Body Weight Cardio Intervals: 7 Sets by One Minute

I had an hour jog scheduled for tonight. But it was rained out. So I did body weight intervals instead, mainly hitting the muscles required in running.

Tuesday, November 27, 2018

Final Phase Conditioning (2): One-Minute Alternate Runs

Nov. 27, 2018
With five days remaining before Hadano Tanzawa Minase River Half Marathon 2018, I did speed-focused training: one-minute alternate runs. I was inspired to do it when I came across the training while reading "Running with the Kenyans" by Adharanand Finn. It's less stressful than interval training, but good when you do not have many hours to do long slow cardio, but still want to have a good sweat. 

After brief warm up I did ten sets of alternate runs, one slow run and one fast run. Before jogging back home, I stopped by a small park and did swing push ups to hit my chest and core. 

I was not going to eat anything after the training, but I was so hungry that I had a bowl of miso soup, a pack of fermented soybeans with black sesami seeds and dried shrimped sprinkled on them, and a small piece of left-over grilled sea bream. Nothing starchy, because that would have killed my effort to lose weight for the race. 

Monday, November 26, 2018

Final Phase Conditioning Before "Hadano Tanzawa Minase River Half Marathon 2018"

Nov. 26, 2018
Ran for 1:47:55 in bare feet.

Six days to go before Hadano Tanzawa Minase River Half Marathon. My ultimate goal there is to complete the race in bare feet, and to finish under the time set at the Road Race Chikura in September. Speed is not my concern as I renewed my PR for 10 K two weeks ago. But I hadn't run half marathon distance since 12th of this month, so I wanted to run a distance close to that of the race. 

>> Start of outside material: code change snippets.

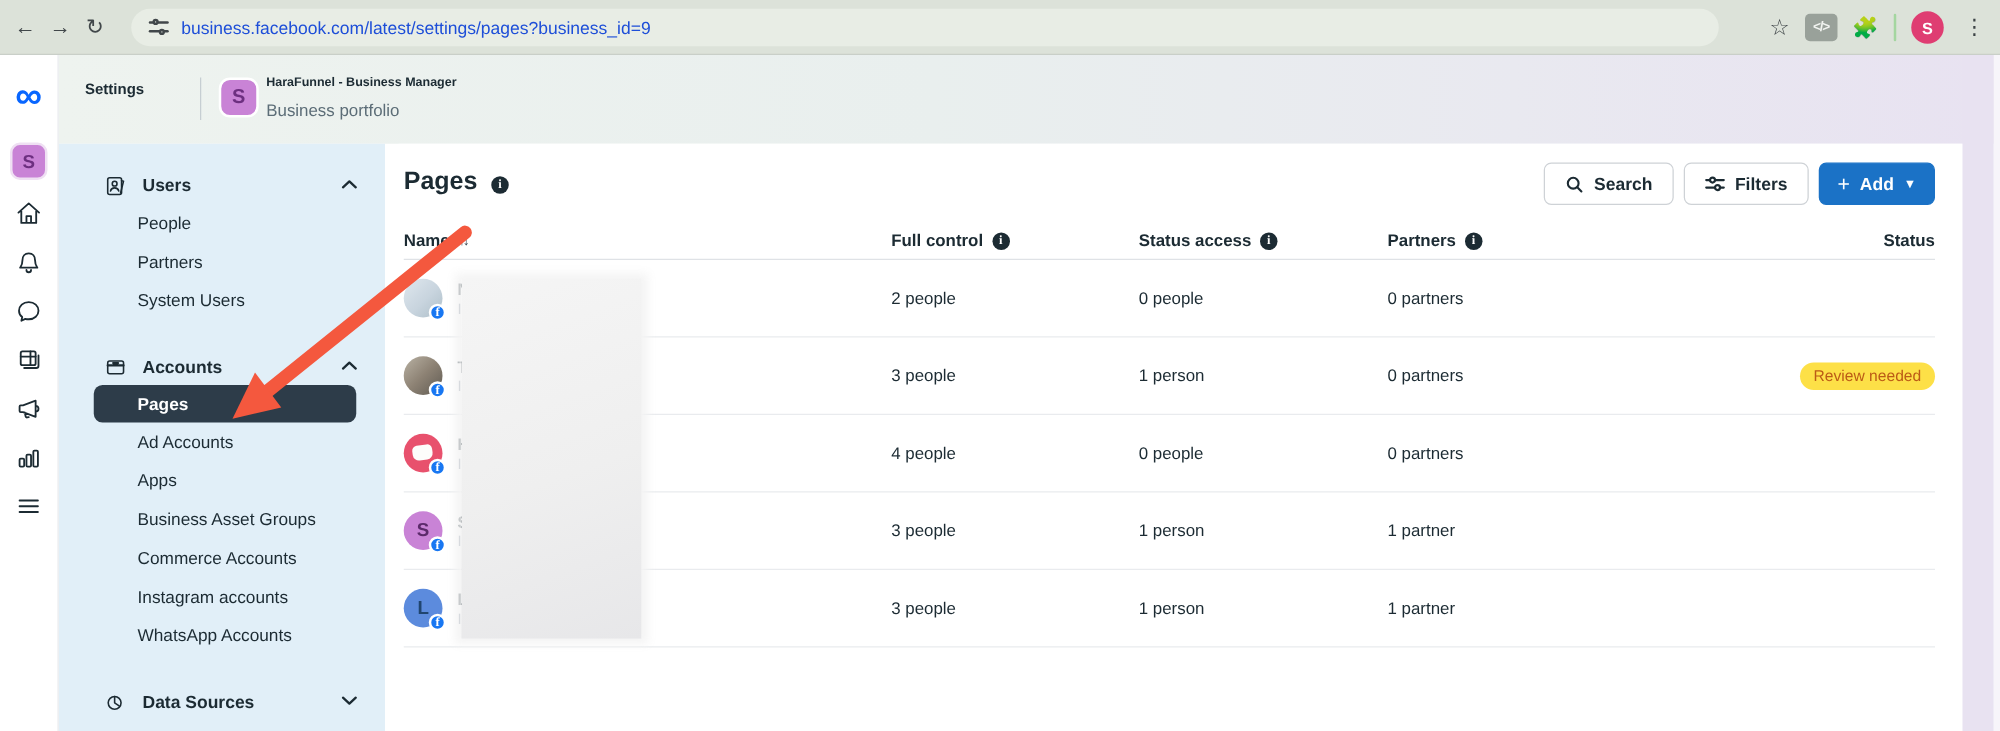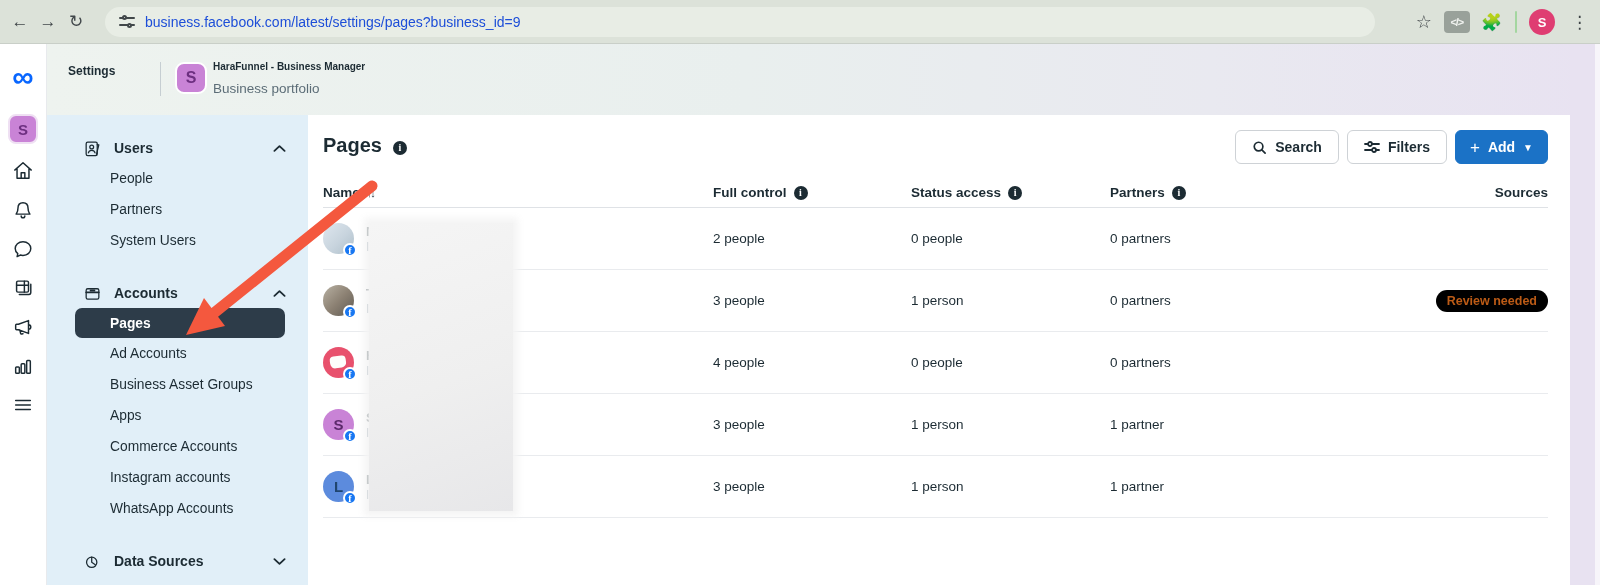"Sources" span { text: Sources -> Status }
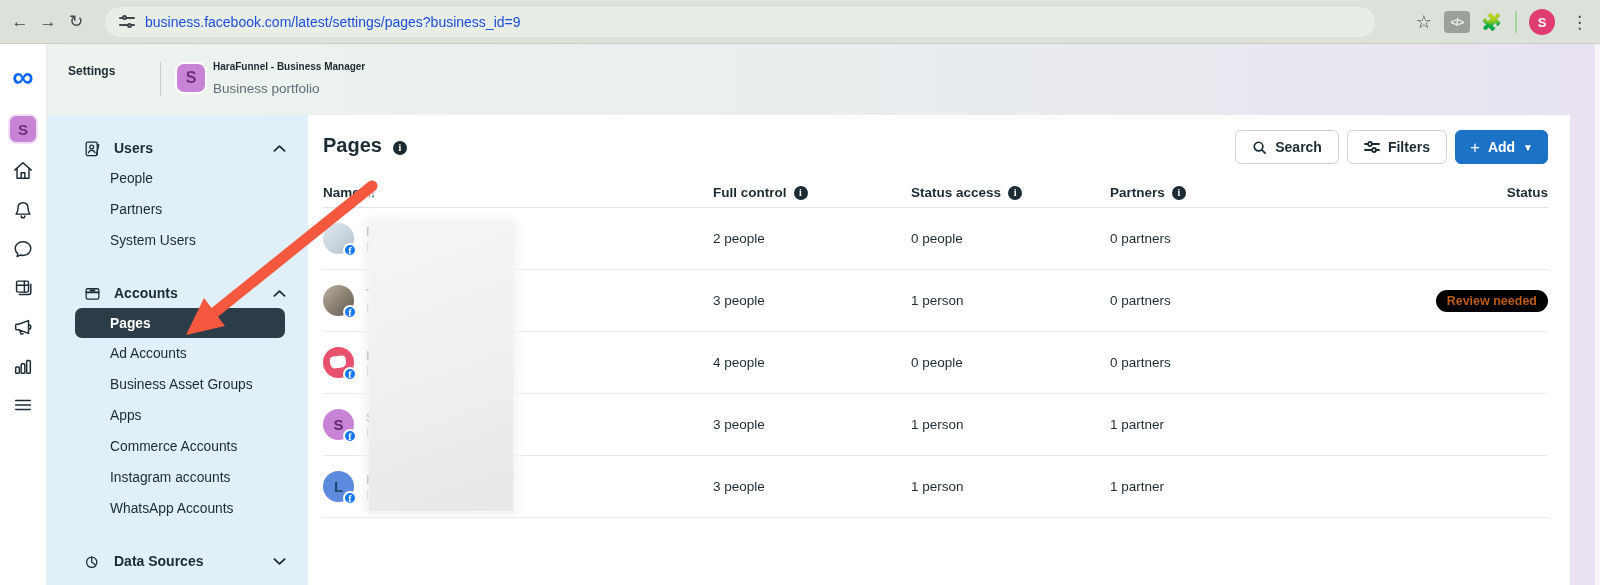"Review needed" .status-pill { background: #000000 -> #fde047; font-weight: bold -> normal }
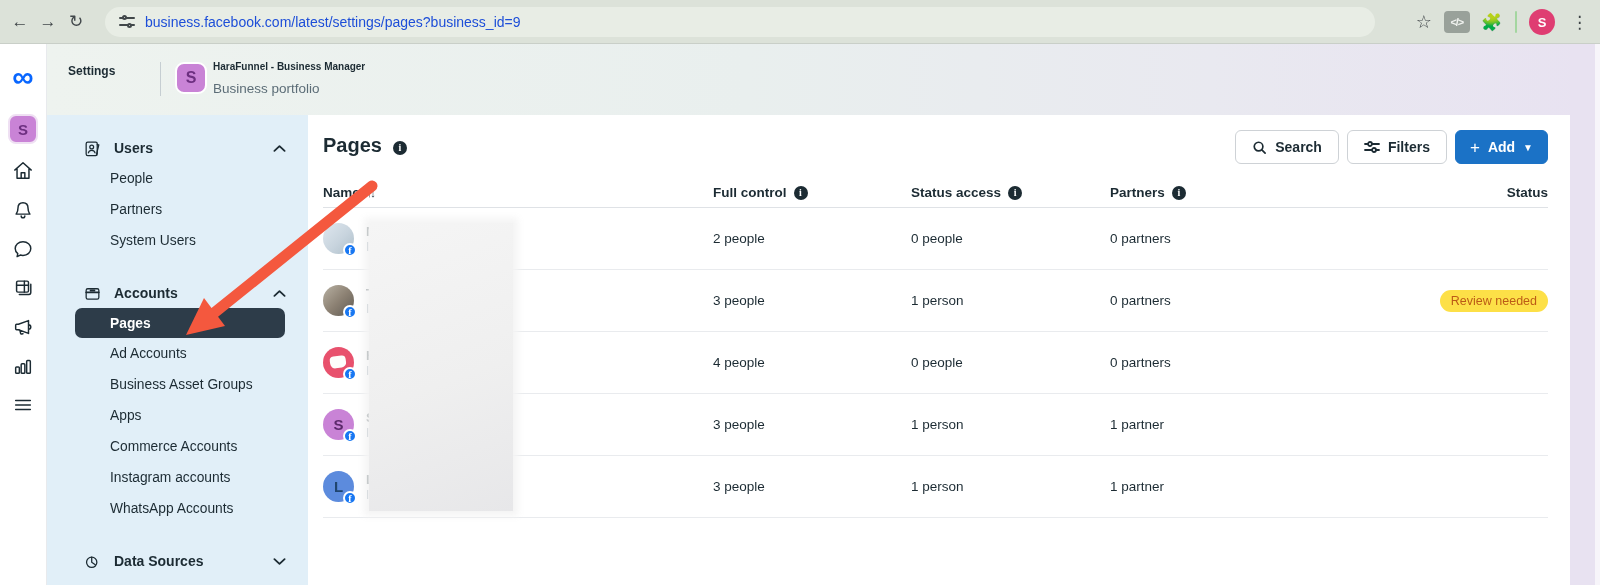"Business Asset Groups" div.sb-item { order: before "Apps" -> after "Apps" }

I started off without deciding on how far I was running. Instead I went with the flow, running a number of different courses that I run regularly until I felt I ran enough for the night. I'm not sure how many Ks I ran, but I have a pretty good idea of my running pace; it was between 6:00/K to 6:15/K. So I probably ran around 17 or 18 K. I stopped before I felt burned out, because it would take time to reset your motivation after that.

In addition to getting used to the race distance, I had one other goal tonight: to check my running form to minimize damage to the bare sole. I chose a few new routes on purpose that I had not tried before in order to activate my system to spontaneously adjust to the changing road surface condition. It worked. Thanks to the training tonight, I will not be so stressed by sudden or unexpected changing of road conditions. I will adjust my running form accordingly just as I did in the training tonight.